I've read more than my fair share of Pocket Book's Star Trek
novels over the years. They're not great literature, but they're not intended to be. They're a nice way to revisit the universe of Trek
and enjoy a new adventure of whatever crew is featured in the novel I've picked up.
Last year, the granddaddy of them all, classic Star Trek
celebrated its 40th anniversary. Without any series on tv and no prospect for a feature film, for the first time in 20 years we had no on-screen celebration of all things Star Trek
. Instead, this honor was turned over to the line of novels.
The centerpiece of the celebration was a new trilogy of novels, focused on the big three from the original series: Kirk, Spock and McCoy. The first novel in the series focused on McCoy and was one of the best Star Trek
novels I've read in years.
One of the great things author David R. George III has done is he's made these novel focus only on continuity established in adventures we've seen on-screen. I love the Star Trek
novels but of late they've become too self-referencing and intertwined at times to the point I feel as though I'm missing some of the party becuase I haven't made detailed notes of the minor character for the novels who appeared three years ago and we're just not bringing back to center stage. George makes a good choice making these books more accessible to the more casual Star Trek
fan and maybe even the impulsive buy reader who just wants to revisit the Trek
The novels all feature a crucial crosspoint in the lives of our heroes--the classic episode "City on the Edge of Forever." The first two novels in the series focused on the characters lives leading up to the events portrayed there and then how it affected them across the rest of their life's journey. McCoy's story was compelling because George chose to follow two time-lines and parallel how McCoy's life went following the events of "City." With Spock's story, it all takes place in one central timeline, but two eras of Spock's life--the events leading up and including
the death of Edith Keeler in "City" and the later movie-era Spock who has to deal with the consequences of the choices he made there, as well as other choices he's made involving traveling in time and altering history.
Which brings me to the part of the novel that frustrated me most--George falls into the trap of assuming we've never seen "City on the Edge of Forever" and so for the first two-thirds of the book, we're stuck with flashbacks that are a re-telling of this pivotal story. He does fill in a few things and expand the storyline a bit, but it feels like so much filler as wait for the revelation of just what it is that is bothering Spock so much. The first two-thirds or so of the book set up the events of what happened and how it changed Spock, maybe not for the better.

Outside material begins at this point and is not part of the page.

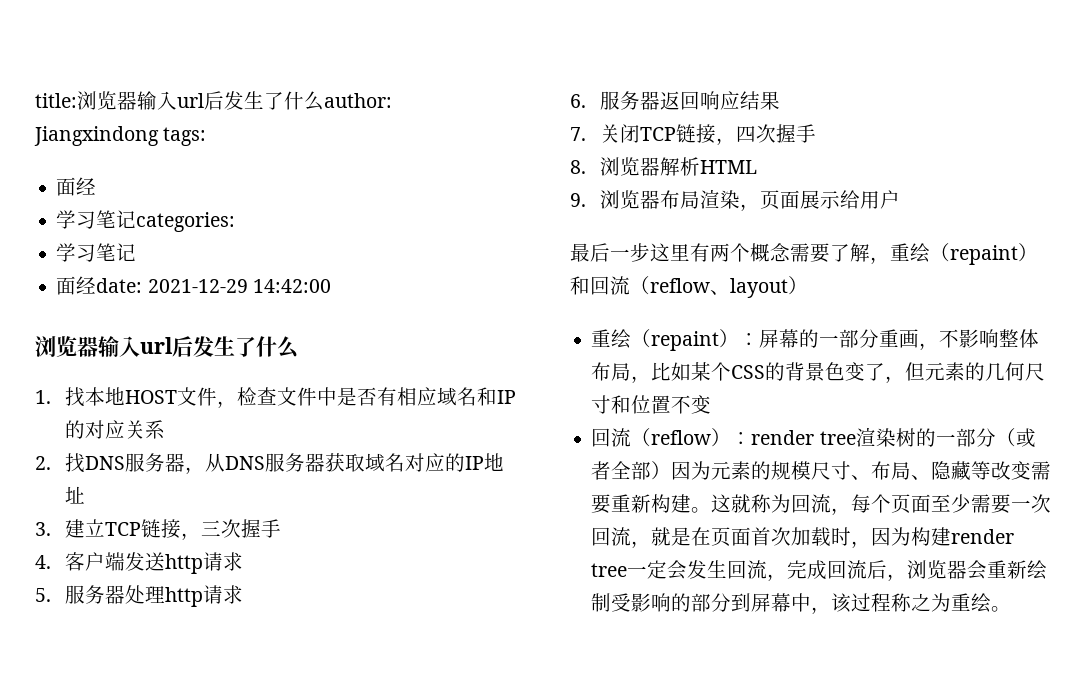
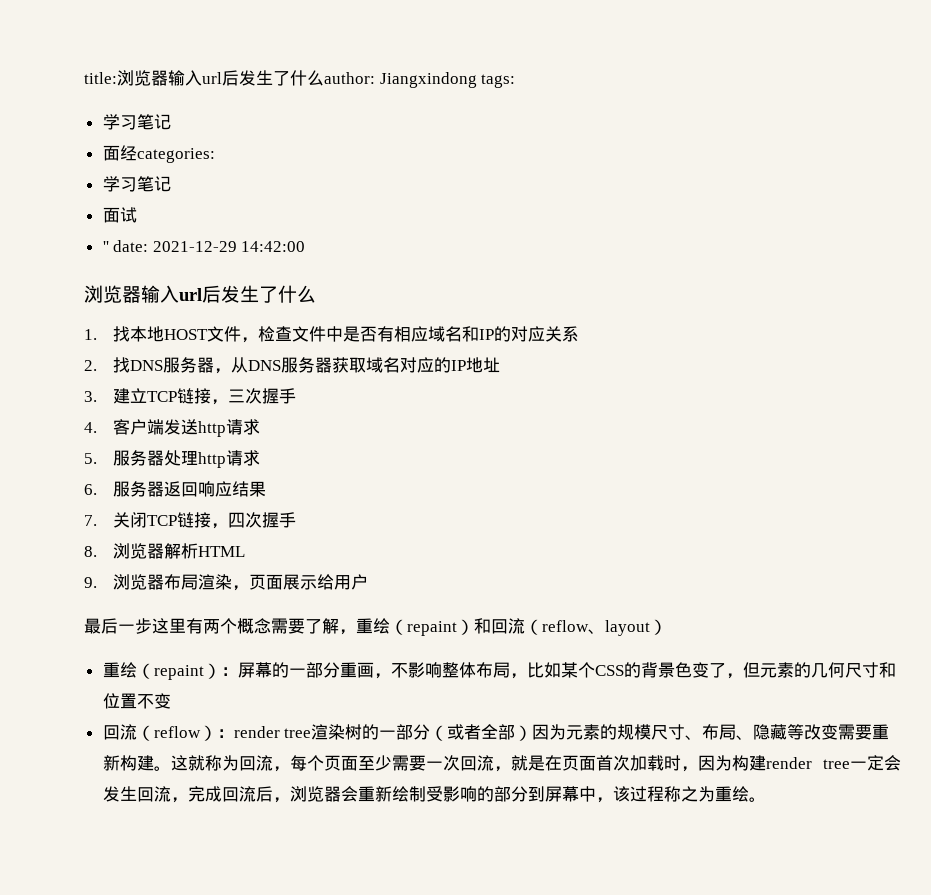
[56,177,97,196] [56,210,137,229] // 面经 // 学习笔记 -> [102,114,171,130] [102,145,137,161] // 学习笔记 // 面经
[76,276,97,294] 经 -> [119,207,137,223] [102,241,109,252] 试 // ''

It's also the hardest part of the book to get through because you keep waiting for something to happen and it just never does.

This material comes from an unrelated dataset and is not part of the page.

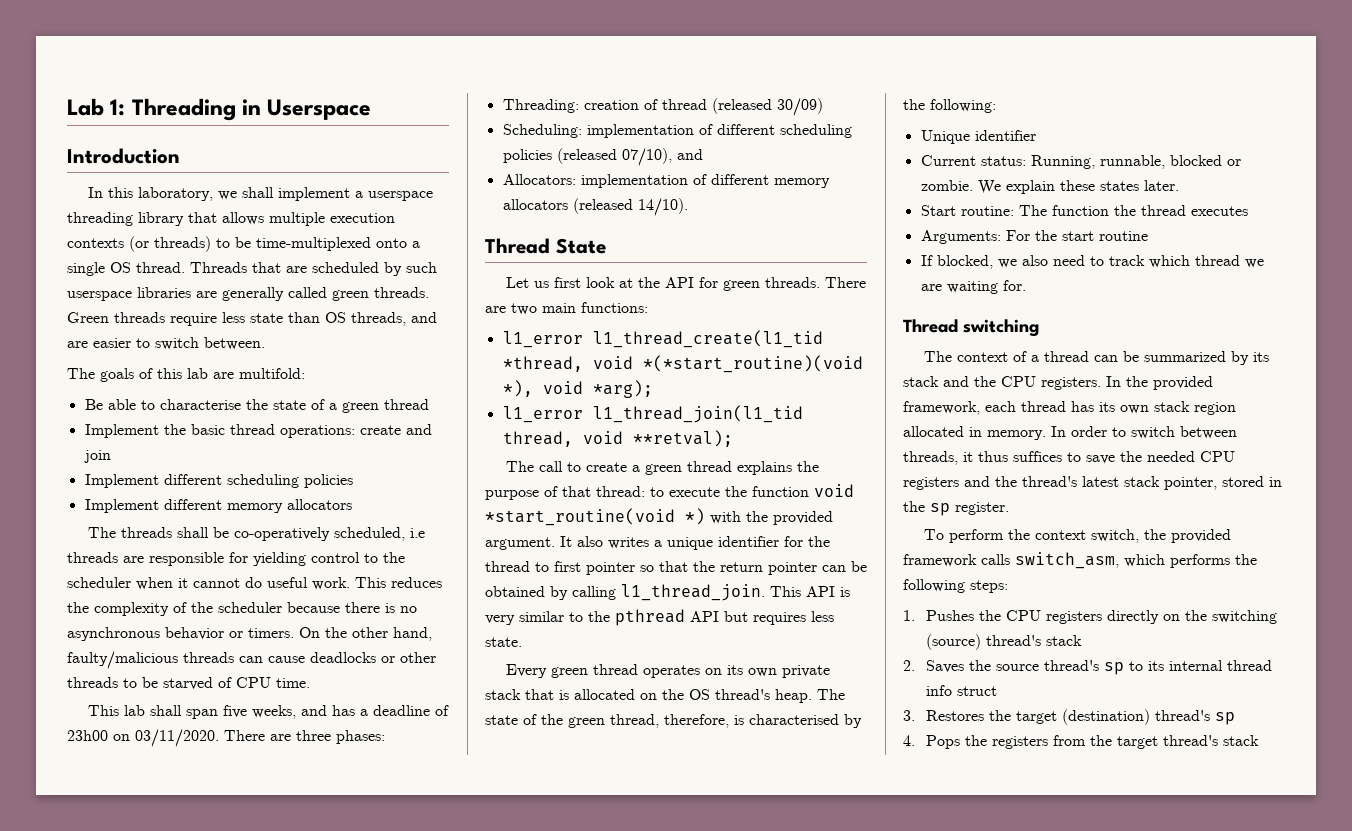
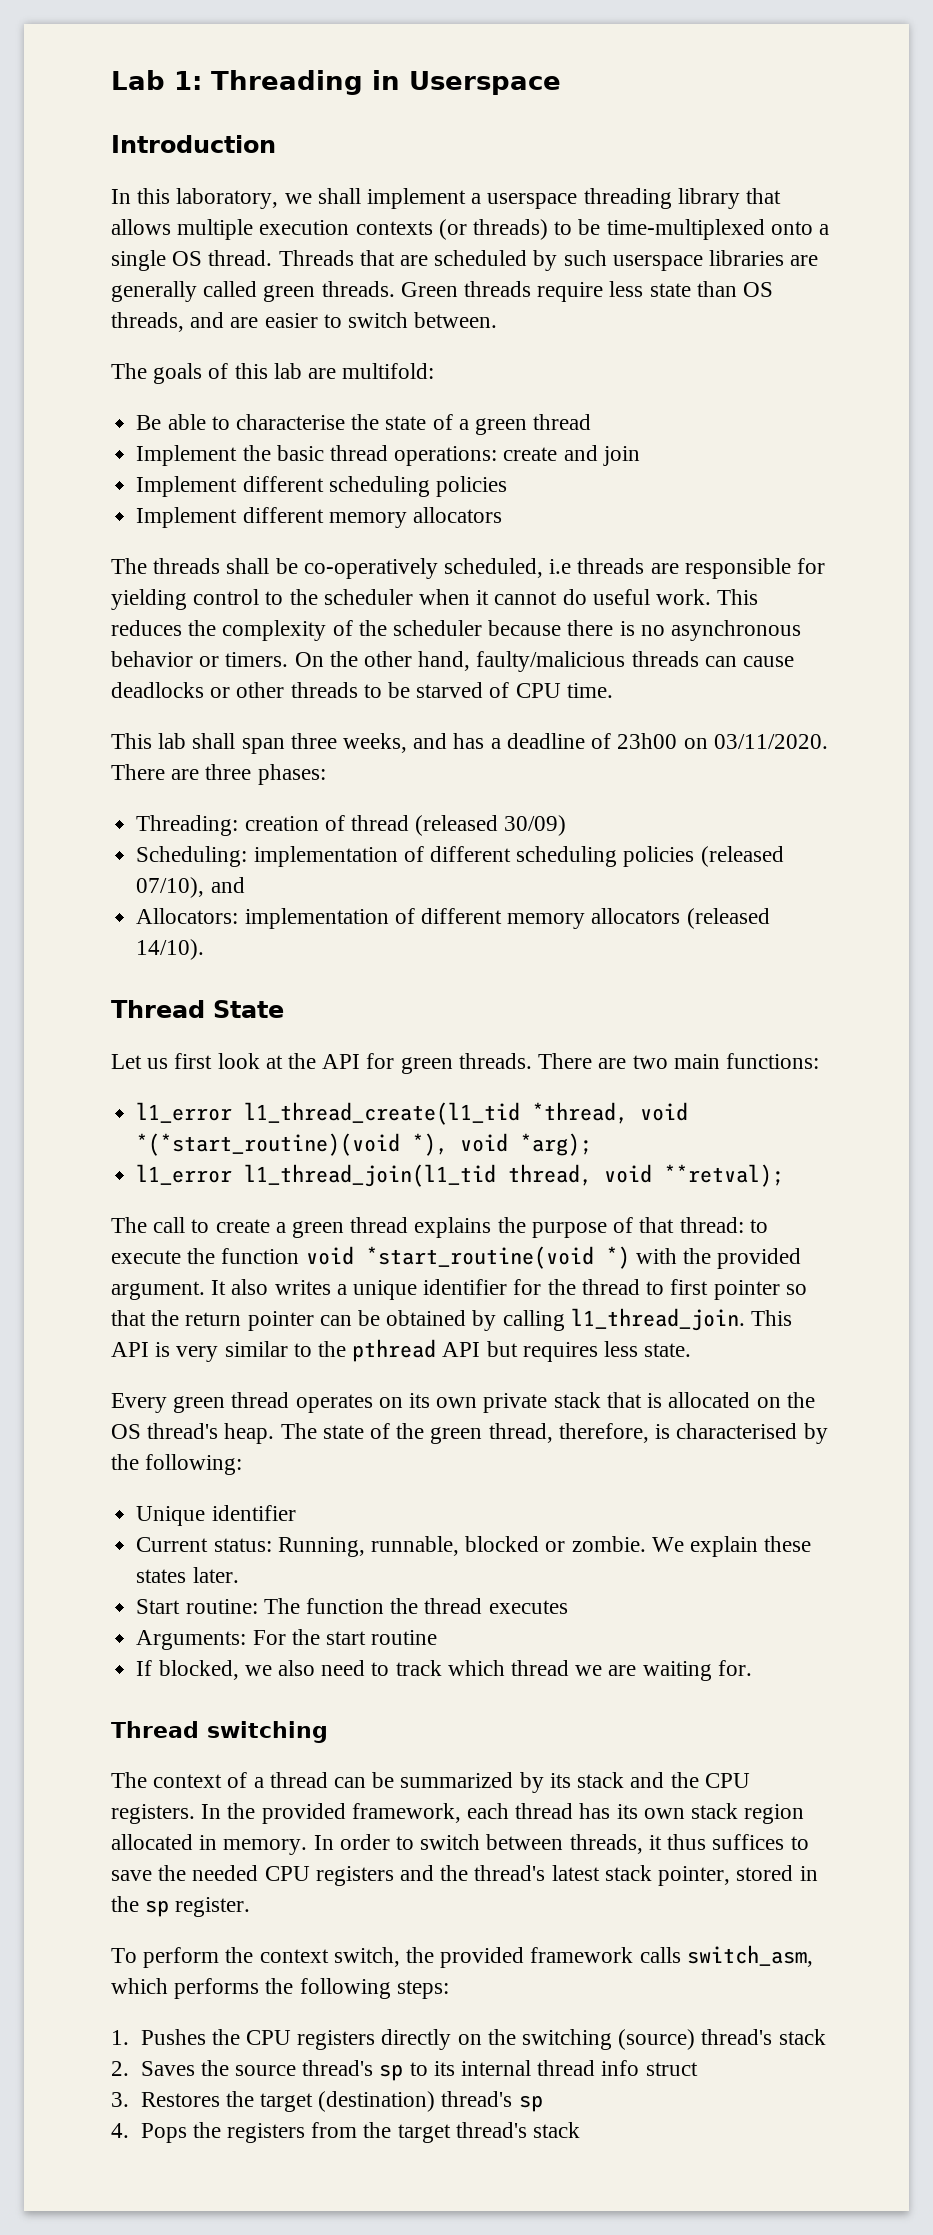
[222,705,247,718] five -> [290,733,337,749] three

At least not until the last third of the book when George's premise kicks in and the book takes a turn for the better. We learn how his actions in "City" and other time travel episodes and stories (the animated series story "Yesteryear" is essential to this story) lead Spock to an crisis of his personal ethics and conscience. When we get to this part of the story, the book hums along and I feel as though George is finally tilling some new soil in the Star Trek
universe. The last third of this book rescues the story from being just a rather pedestrian Star Trek
novel and puts it almost on-par with the McCoy segment as one of the better Trek novels in recent memory.

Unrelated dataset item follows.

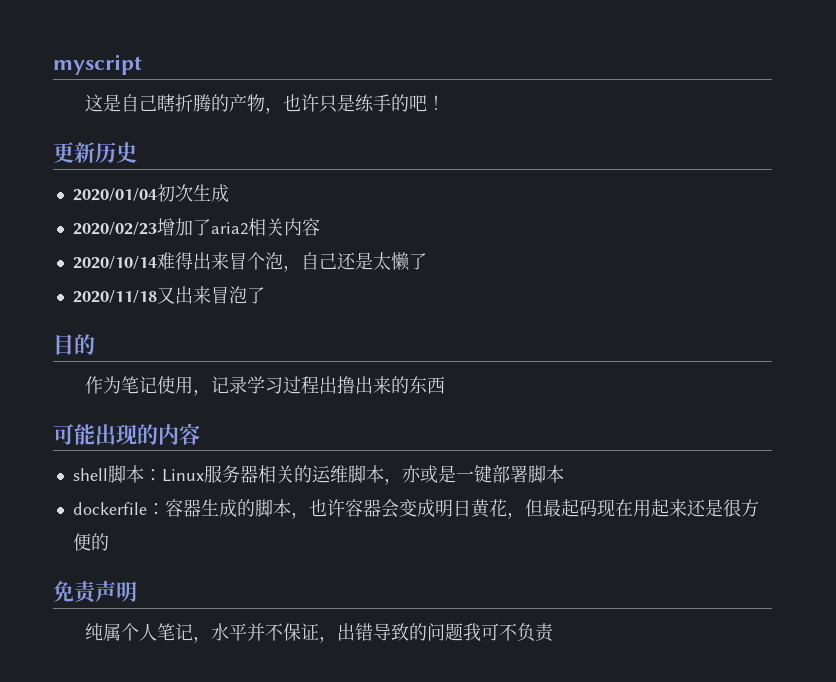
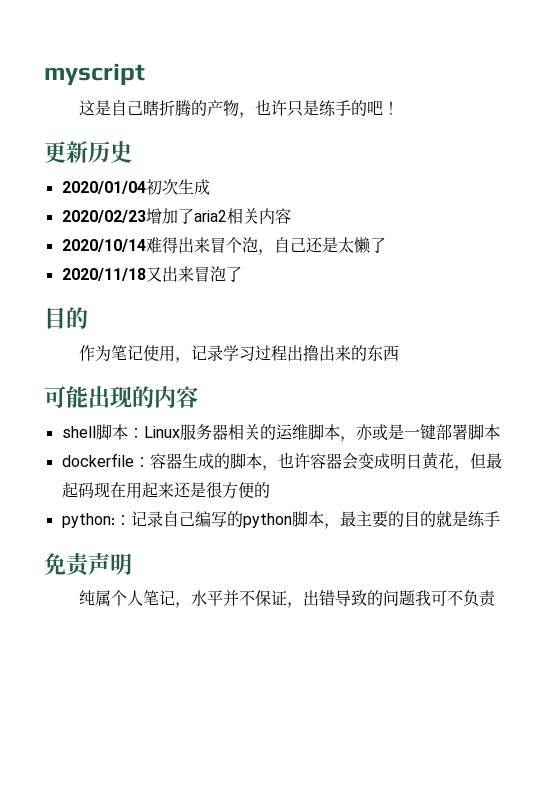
(109, 542) none -> [61,511,500,529] // python:：记录自己编写的python脚本，最主要的目的就是练手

One of the interesting things between both novels is the way Kirk is presented as an engima, even to his cloest friends. He's distant and while they are close, you get the feeling that neither McCoy or Spock really understand Kirk and at times feel distant and as if they don't really know the captain. It should make the final segment of this trilogy, which focuses on Kirk that much more interesting when it comes out next month.